Anticoagulant plasma was collected from 83 lung cancer patients (59 untreated and 24 treated with neoadjuvant immuno-chemotherapy) from 2018 to 2021 at Beijing Chest Hospital and 91 healthy donors (controls) and stored at -80°C for analysis of blood sCD137 levels. In addition, immune cell subsets in blood samples from 29 untreated patients, 34 healthy donors and 10 fresh tumor tissues were analyzed.

Another retrospective cohort containing 90 NSCLC tissues collected in 2013 at Beijing Chest Hospital and their representative tissue microarrays (TMAs) were included. The TMAs were prepared using two 1-mm diameter tumor cores from the formalin-fixed paraffin-embedded (FFPE) tissue block of each patient. All involved patients had received no treatment before surgery and had histologically confirmed lung cancer. The patients were followed up until January 2020 to evaluate overall survival (OS).

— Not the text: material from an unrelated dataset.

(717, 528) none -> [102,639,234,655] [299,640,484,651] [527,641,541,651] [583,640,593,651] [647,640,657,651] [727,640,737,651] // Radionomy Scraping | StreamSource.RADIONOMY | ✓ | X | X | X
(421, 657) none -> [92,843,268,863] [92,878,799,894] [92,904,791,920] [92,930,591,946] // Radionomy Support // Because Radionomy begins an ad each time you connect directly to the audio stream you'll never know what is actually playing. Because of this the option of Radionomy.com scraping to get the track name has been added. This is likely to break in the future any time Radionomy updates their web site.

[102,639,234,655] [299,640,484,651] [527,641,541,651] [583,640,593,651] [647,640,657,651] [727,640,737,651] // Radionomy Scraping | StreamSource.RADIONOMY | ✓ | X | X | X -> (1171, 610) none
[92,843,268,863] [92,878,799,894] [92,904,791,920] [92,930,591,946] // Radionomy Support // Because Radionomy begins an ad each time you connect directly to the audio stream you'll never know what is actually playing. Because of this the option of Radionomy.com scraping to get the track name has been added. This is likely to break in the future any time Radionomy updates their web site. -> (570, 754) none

Patient peripheral blood mononuclear cells (PBMCs) were isolated and resuspended at a density of 1×10⁶/ml in 10% RPMI 1640 medium (Gibco) containing 50 μg/ml phytohemagglutinin (PHA, Sigma) for 24 h, 48 h or 72 h. Total RNA was isolated from stimulated cells using an RNA Easy Fast Tissue/Cell Kit (Tiangen Biotech). Then, CD137 was amplified using the primers with the following sequences: sense, 5’-gactgttgctttgggacattta-3’; antisense, 5’-tcacatcctccttcttcttcttc-3’. The obtained PCR products were cloned into the T-easy vector (Promega Corporation) for sequencing.

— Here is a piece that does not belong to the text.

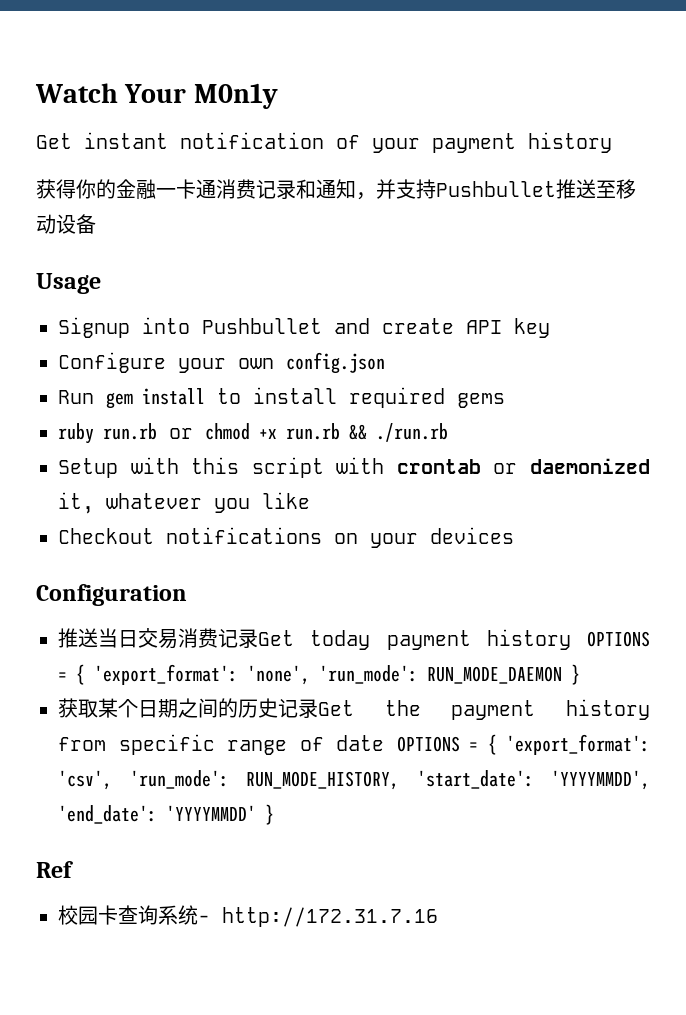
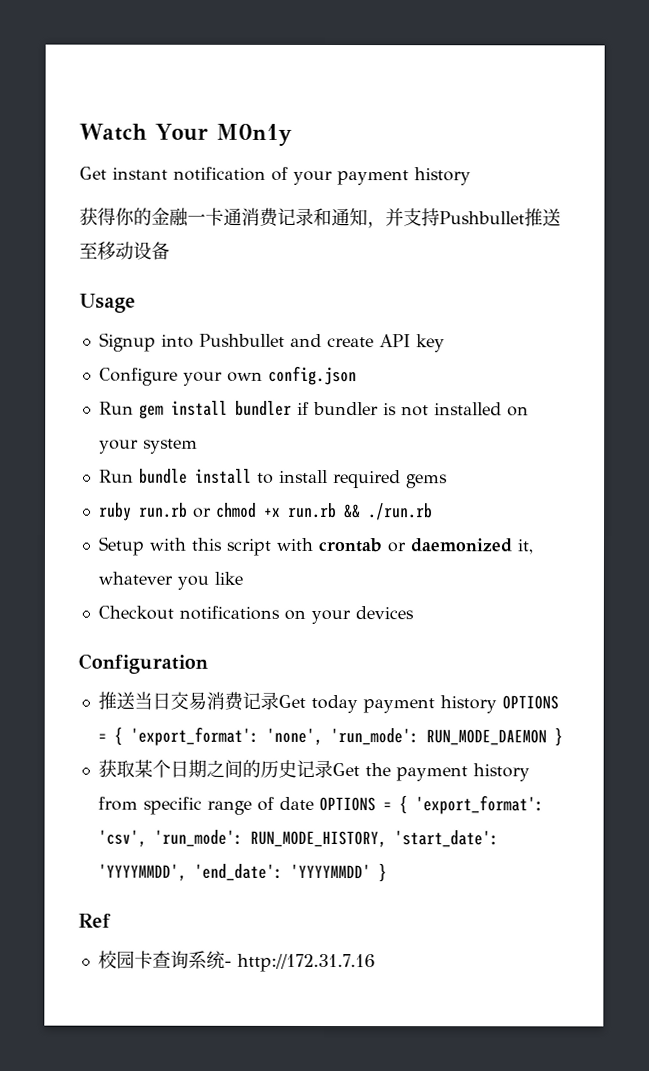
(205, 396) none -> [234,400,529,417] [98,438,198,454] [98,468,252,484] bundler if bundler is not installed on your system // Run bundle install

To detect sCD137 mRNA in different cell subsets, Tregs, non-Tregs, CD4+ T cells, CD8+ T cells, and CD4+CD25- T cells were isolated by using a FACSAia III Cell Sorter (BD Bioscience). The concentration of all cell subset samples was made equal for ARMS-QPCR, which was performed with GoTaq^® Probe qPCR Master Mix (Promega Corporation) and Cobas Z480 (Roche) according to the manufacturer’s instructions. The sequences of the primers and probes were as follows: sCD137: sense, 5’-atctgtcgaccctggacaaaga-3’; antisense, 5’-tcacatcctccttcttcttctt-3; probe, 5’6-FAM-ctggacaaagacactctccgcagatcat-TRMAR3’; β-actin: sense, 5’-cccagatcatgtttgagacctt -3’; antisense, 5’-gtggtggtgaagctgtagcc-3’; probe, catgtacgttgctatccaggctgtgct. Target gene expression was normalized to β-actin expression.

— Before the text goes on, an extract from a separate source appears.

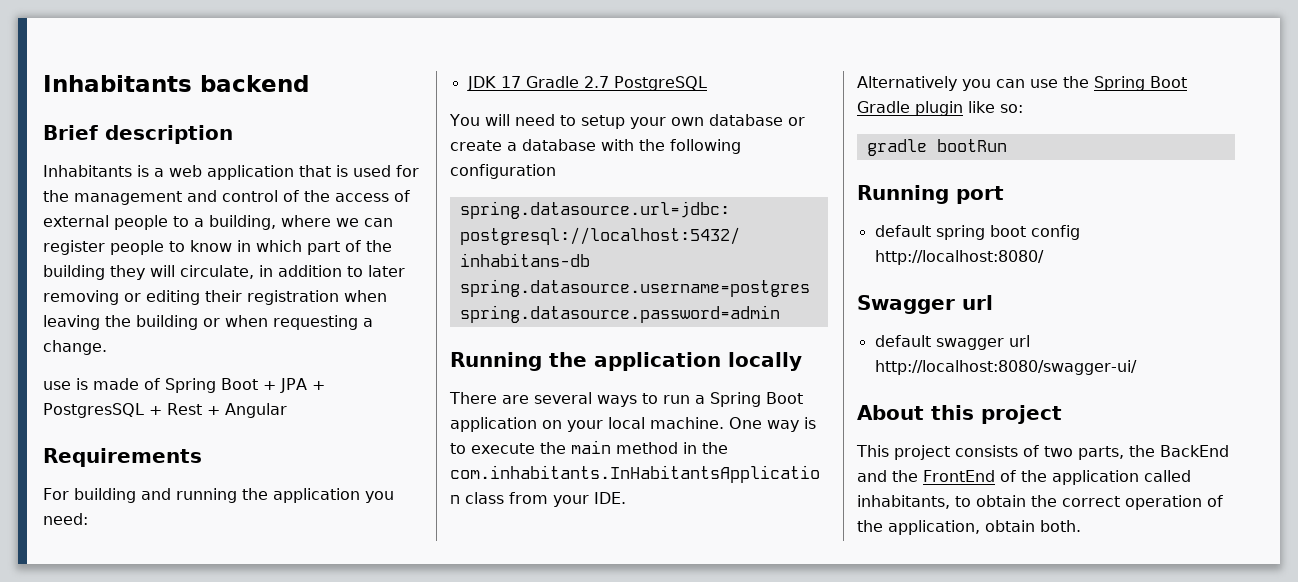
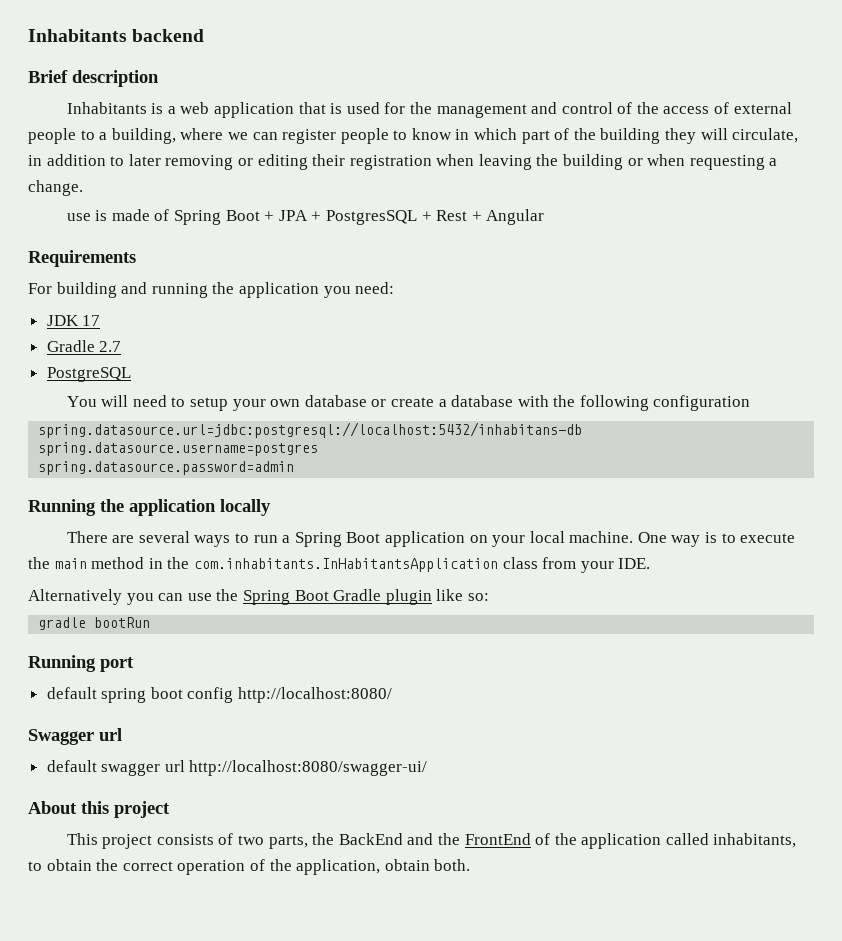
(521, 82) none -> (101, 320) //
(609, 82) none -> (122, 346) //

Costar ELISA plates (2 μg/ml) were coated with anti-human CD137 mAb (h41BB-M127, BD Pharmingen) and then blocked with 5% skim milk (BD Difco) for 2 h at 37 °C. Undiluted plasma from patients and healthy donors was incubated in the coated plates for 2 h at room temperature (RT). The captured sCD137 was detected using 2 μg/ml biotinylated-anti–CD137 mAb (4B4-1, BD Pharmingen) followed by incubation with streptavidin-HRP (1:5000, Cell Signaling Technology) for 0.5 h. The samples were developed using substrate reagents, and then stop solution (BD Biosciences) was added. The optical density (OD) was evaluated at 450 nm with a MULTISKAN GO instrument (Thermo Scientific). The plates were washed three times with 1× PBS containing 0.5% Tween-20 following every step, and all samples were assayed in duplicate. A standard curve was generated for each assay using recombinant human CD137-His (Sino Biological Inc).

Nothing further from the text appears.